Noob question, but is anndata limited to 2D data? The docs say “The group MAY contain an entry
X, which MUST be either a dense or sparse array and whose shape MUST be (
n_var)” which is 2D. Although this is MAY, I assume the whole ecosystem is designed around 2D rather than ND.
The reason for asking is I’m exploring options for a hyperspectral image format where we have X by Y by ‘chemistry’ where the X and Y dimensions are physical grid points on a solid sample (pixels), and the chemistry dimension is an entire spectrum, say mass spec, or IR/Raman. In the IR case we have X and Y being around 2000, and the chemistry (IR) dimension being around 700. For the MS images X and Y are around 512 and the chemistry dimension can be over 300,000. As an additional curve ball, we can also do depth analysis, so have 3 physical dimensions X by Y by Z and a chemistry dimension, so 4D.
I’m chunking and compressing these files in HDF5 and that seems to work OK due to the typical values being easily compressible. Just looking for a metadata ‘standard’ to drape over the top.
I’m relatively new to scverse myself, so hopefully this isn’t false info. I believe anndata is not limited to 2D data. n_obs and n_var is 2 dimensional, but each element can be multi-dimensional. That being said, I am guessing the best way to do this is via “layers” (AnnData.layers), based on the visualization of the anndata structure (AnnData schema). I haven’t tried using layers or higher-dimensional data, so just chalk it up as something to try, but based on your mention of HDF5, I’m guessing the use of AnnData layers is semi-straightforward.

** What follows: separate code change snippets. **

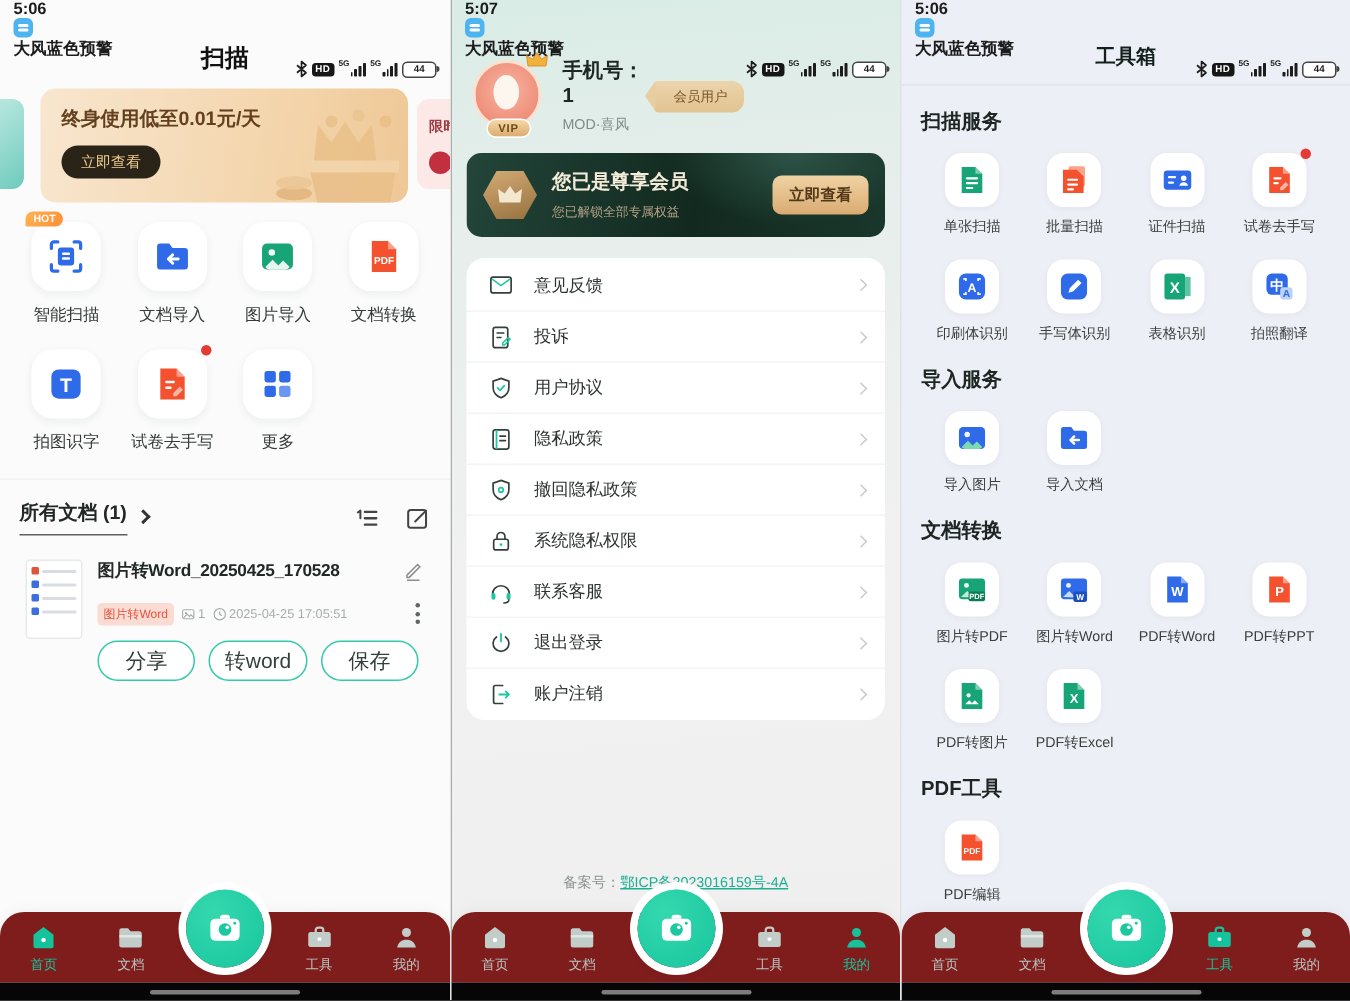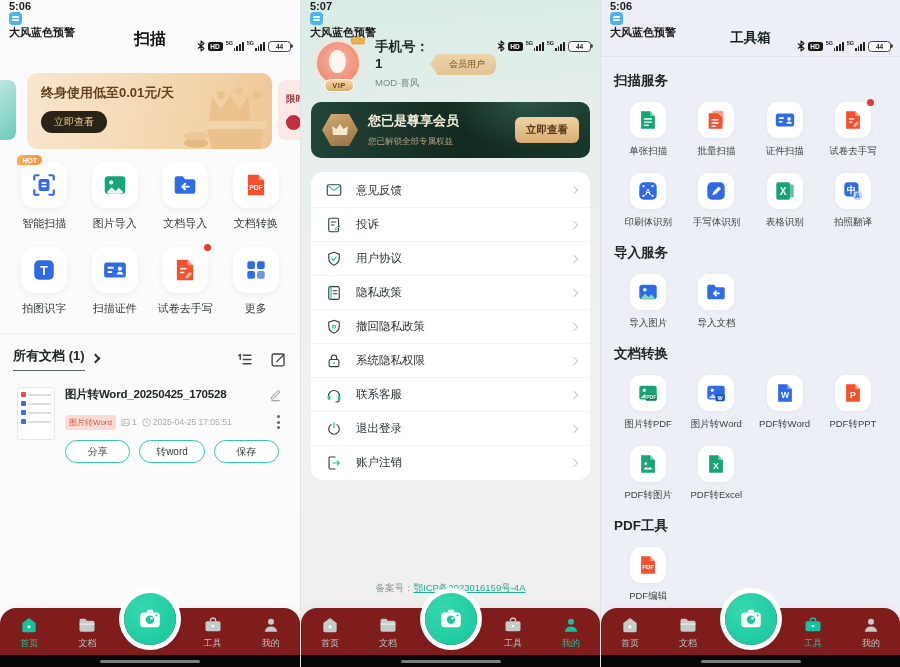--- a/index.html
+++ b/index.html
@@ -30,21 +30,21 @@
   .bottomnav { position:absolute; left:0; right:0; bottom:12px; height:47px; background:#7f1d1d; border-radius:16px 16px 0 0; display:flex; align-items:center; box-shadow:0 -2px 8px rgba(0,0,0,.04); }
   .nav-item { flex:1; display:flex; flex-direction:column; align-items:center; gap:2px; font-size:9px; color:#b9c4c0; padding-top:2px; }
   .nav-item svg { display:block; }
   .nav-item.active { color:#14c39b; }
   .cam-slot { flex:1.15; }
   .cam-btn { position:absolute; left:50%; transform:translateX(-50%); bottom:22px; width:52px; height:52px; border-radius:50%; background:radial-gradient(circle at 35% 30%,#35d8ae,#17c69e); box-shadow:0 0 0 5px #fff, 0 3px 8px rgba(0,0,0,.12); display:flex; align-items:center; justify-content:center; }
   .homebar { position:absolute; left:0; right:0; bottom:0; height:12px; background:#060606; }
   .homebar i { display:block; width:100px; height:3px; border-radius:2px; background:#7d7d7d; margin:4.5px auto 0; }
 
   
-  .page-title { text-align:center; font-size:16px; font-weight:bold; color:#111; margin:3px 0 23px; }
+  .page-title { text-align:center; font-size:16px; font-weight:bold; color:#111; margin:3px 0 9px; }
   .carousel { position:relative; height:76px; margin-bottom:13px; }
   .sliver-left { position:absolute; left:0; top:7px; width:16px; height:60px; border-radius:0 8px 8px 0; background:linear-gradient(140deg,#b8e7de,#6fcabd); }
   .banner { position:absolute; left:27px; width:245px; top:0; bottom:0; border-radius:10px; background:linear-gradient(100deg,#f8e6cf 0%,#f3d3a8 70%,#eec795 100%); overflow:hidden; padding:11px 0 0 14px; }
   .banner-headline { font-size:13px; font-weight:bold; color:#63411f; position:relative; z-index:2; }
   .banner-cta { margin-top:9px; display:inline-block; background:#2a2317; color:#ecca90; font-size:10px; padding:4px 13px; border-radius:999px; border:none; position:relative; z-index:2; }
   .banner-art { position:absolute; right:6px; bottom:-4px; opacity:.9; }
   .sliver-right { position:absolute; right:-4px; top:7px; width:26px; height:60px; border-radius:8px 0 0 8px; background:#fce9e7; padding:8px 0 0 8px; }
   .sliver-right .lt { font-size:9.5px; font-weight:bold; color:#9c3a40; white-space:nowrap; }
   .sliver-right .rdot { display:block; width:15px; height:15px; border-radius:50%; background:#c22f3e; margin-top:9px; }
 
@@ -70,21 +70,21 @@
   .doc-info { flex:1; margin-left:10px; min-width:0; }
   .doc-title-row { display:flex; align-items:flex-start; }
   .doc-title { font-size:11.5px; font-weight:bold; color:#222826; letter-spacing:-.2px; }
   .pencil-btn { margin-left:auto; padding-left:4px; }
   .doc-meta { display:flex; align-items:center; margin-top:7px; gap:5px; }
   .doc-tag { background:#fbdcd4; color:#e2543c; font-size:8px; padding:2px 4px; border-radius:3px; white-space:nowrap; }
   .meta-ic { color:#a6aeab; font-size:8.5px; display:flex; align-items:center; gap:2px; white-space:nowrap; }
   .ellipsis-btn { margin-left:auto; width:10px; display:flex; flex-direction:column; align-items:center; gap:2.5px; padding:2px 0; }
   .ellipsis-btn i { width:3px; height:3px; border-radius:50%; background:#5f6664; }
   .doc-actions { display:flex; gap:9px; margin-top:9px; padding-right:4px; }
-  .pill-btn { flex:1; border:1px solid #35c9a8; background:#fff; color:#33403c; font-size:10px; border-radius:999px; padding:3.5px 0; text-align:center; }
+  .pill-btn { flex:1; border:1px solid #35c9a8; background:#fff; color:#33403c; font-size:14px; border-radius:999px; padding:3.5px 0; text-align:center; }
 
   
   .profile-row { display:flex; align-items:center; margin:12px 14px 0; }
   .avatar-wrap { position:relative; width:48px; height:48px; flex:0 0 48px; }
   .avatar { width:46px; height:46px; border-radius:50%; background:radial-gradient(circle at 50% 42%,#f7b5a2 0%,#ef8f7a 70%); border:2.5px solid #fbe2d0; position:relative; overflow:hidden; }
   .avatar::after { content:""; position:absolute; left:12px; top:8px; width:17px; height:23px; border-radius:50%; background:#fcf6ee; }
   .crown { position:absolute; top:-6px; right:-3px; }
   .vip-pill { position:absolute; left:50%; transform:translateX(-50%); bottom:-4px; background:linear-gradient(#f6d8a8,#dcab6e); border:1.5px solid #fff; color:#6b4a1a; font-size:7.5px; font-weight:bold; padding:1px 7px; border-radius:8px; letter-spacing:.5px; }
   .prof-texts { margin-left:12px; }
   .prof-phone { font-size:13.5px; font-weight:bold; color:#1d2723; }
@@ -188,66 +188,54 @@
             <rect x="7" y="6.5" width="10" height="11" rx="2" fill="#2f6be8"></rect>
             <rect x="9.5" y="9.5" width="5" height="1.5" rx=".75" fill="#fff"></rect>
             <rect x="9.5" y="12.5" width="5" height="1.5" rx=".75" fill="#fff"></rect>
           </svg>
       </div>
       <div class="qa-label">智能扫描</div>
     </div>
     <div class="qa">
       <div class="qa-tile">
         <svg width="26" height="26" viewBox="0 0 24 24">
+            <path d="M2.5 6a2 2 0 0 1 2-2h5.5l2 2.8h7.5a2 2 0 0 1 2 2V18a2 2 0 0 1-2 2h-15a2 2 0 0 1-2-2z" fill="#2f6be8"></path>
+            <path d="M15.5 13.5H9.5m0 0l2.6-2.6M9.5 13.5l2.6 2.6" stroke="#fff" stroke-width="1.8" fill="none" stroke-linecap="round" stroke-linejoin="round"></path>
+          </svg>
+      </div>
+      <div class="qa-label">文档导入</div>
+    </div>
+    <div class="qa">
+      <div class="qa-tile">
+        <svg width="26" height="26" viewBox="0 0 24 24">
             <rect x="2.5" y="4" width="19" height="16" rx="3" fill="#17a578"></rect>
             <circle cx="8.5" cy="9.5" r="2" fill="#fff" opacity=".95"></circle>
             <path d="M4.5 18.5l4.5-4.5 3.5 3.5 3-3 4 4a3 3 0 0 1-2.5 1.5h-10a3 3 0 0 1-2.5-1.5z" fill="#fff" opacity=".9"></path>
           </svg>
       </div>
       <div class="qa-label">图片导入</div>
-    </div>
-    <div class="qa">
-      <div class="qa-tile">
-        <svg width="26" height="26" viewBox="0 0 24 24">
-            <path d="M2.5 6a2 2 0 0 1 2-2h5.5l2 2.8h7.5a2 2 0 0 1 2 2V18a2 2 0 0 1-2 2h-15a2 2 0 0 1-2-2z" fill="#2f6be8"></path>
-            <path d="M15.5 13.5H9.5m0 0l2.6-2.6M9.5 13.5l2.6 2.6" stroke="#fff" stroke-width="1.8" fill="none" stroke-linecap="round" stroke-linejoin="round"></path>
-          </svg>
-      </div>
-      <div class="qa-label">文档导入</div>
     </div>
     <div class="qa">
       <div class="qa-tile">
         <svg width="26" height="26" viewBox="0 0 24 24">
             <path d="M4.5 2.5h10l5 5v14h-15z" fill="#f4512e"></path>
             <path d="M14.5 2.5l5 5h-5z" fill="#fff" opacity=".45"></path>
             <text x="12" y="16.5" text-anchor="middle" font-size="6.2" font-weight="bold" fill="#fff">PDF</text>
           </svg>
       </div>
       <div class="qa-label">文档转换</div>
     </div>
     <div class="qa">
       <div class="qa-tile">
         <svg width="26" height="26" viewBox="0 0 24 24">
             <rect x="3" y="3" width="18" height="18" rx="4.5" fill="#2f6be8"></rect>
             <text x="12" y="17" text-anchor="middle" font-size="12" font-weight="bold" fill="#fff">T</text>
           </svg>
       </div>
       <div class="qa-label">拍图识字</div>
-    </div>
-    <div class="qa">
-      <div class="qa-tile">
-        <svg width="26" height="26" viewBox="0 0 24 24">
-            <rect x="2" y="5" width="20" height="14" rx="2.5" fill="#2f6be8"></rect>
-            <rect x="5" y="9" width="6" height="1.8" rx=".9" fill="#fff"></rect>
-            <rect x="5" y="13" width="4.5" height="1.8" rx=".9" fill="#fff"></rect>
-            <circle cx="16.5" cy="10.8" r="2" fill="#fff"></circle>
-            <path d="M13.3 16.2c.4-1.7 1.7-2.5 3.2-2.5s2.8.8 3.2 2.5z" fill="#fff"></path>
-          </svg>
-      </div>
-      <div class="qa-label">扫描证件</div>
     </div>
     <div class="qa">
       <div class="qa-tile">
           <span class="notif-dot"></span>
         <svg width="26" height="26" viewBox="0 0 24 24">
             <path d="M4.5 2.5h10l5 5v14h-15z" fill="#f4512e"></path>
             <path d="M14.5 2.5l5 5h-5z" fill="#fff" opacity=".45"></path>
             <rect x="7.5" y="10" width="6" height="1.6" rx=".8" fill="#fff"></rect>
             <rect x="7.5" y="13.5" width="4" height="1.6" rx=".8" fill="#fff"></rect>
             <path d="M12.5 17.5l4-4 2 2-4 4h-2z" fill="#f9b5a3"></path>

edit: on second thought, I am going to walk it back on layers being the “best way,” it just seems like a way, but I haven’t looked at how it’s implemented. Depending on how you’re using the chemistry dimensions, it may be enough to just store them in a single layer. I guess a necessary follow up question is: how are you using the chemistry dimensions? are you using specific functions that you want to maximize performance of (general anndata functions) or are you copying the data elsewhere before analyzing them (for external functions that expect a different layout)?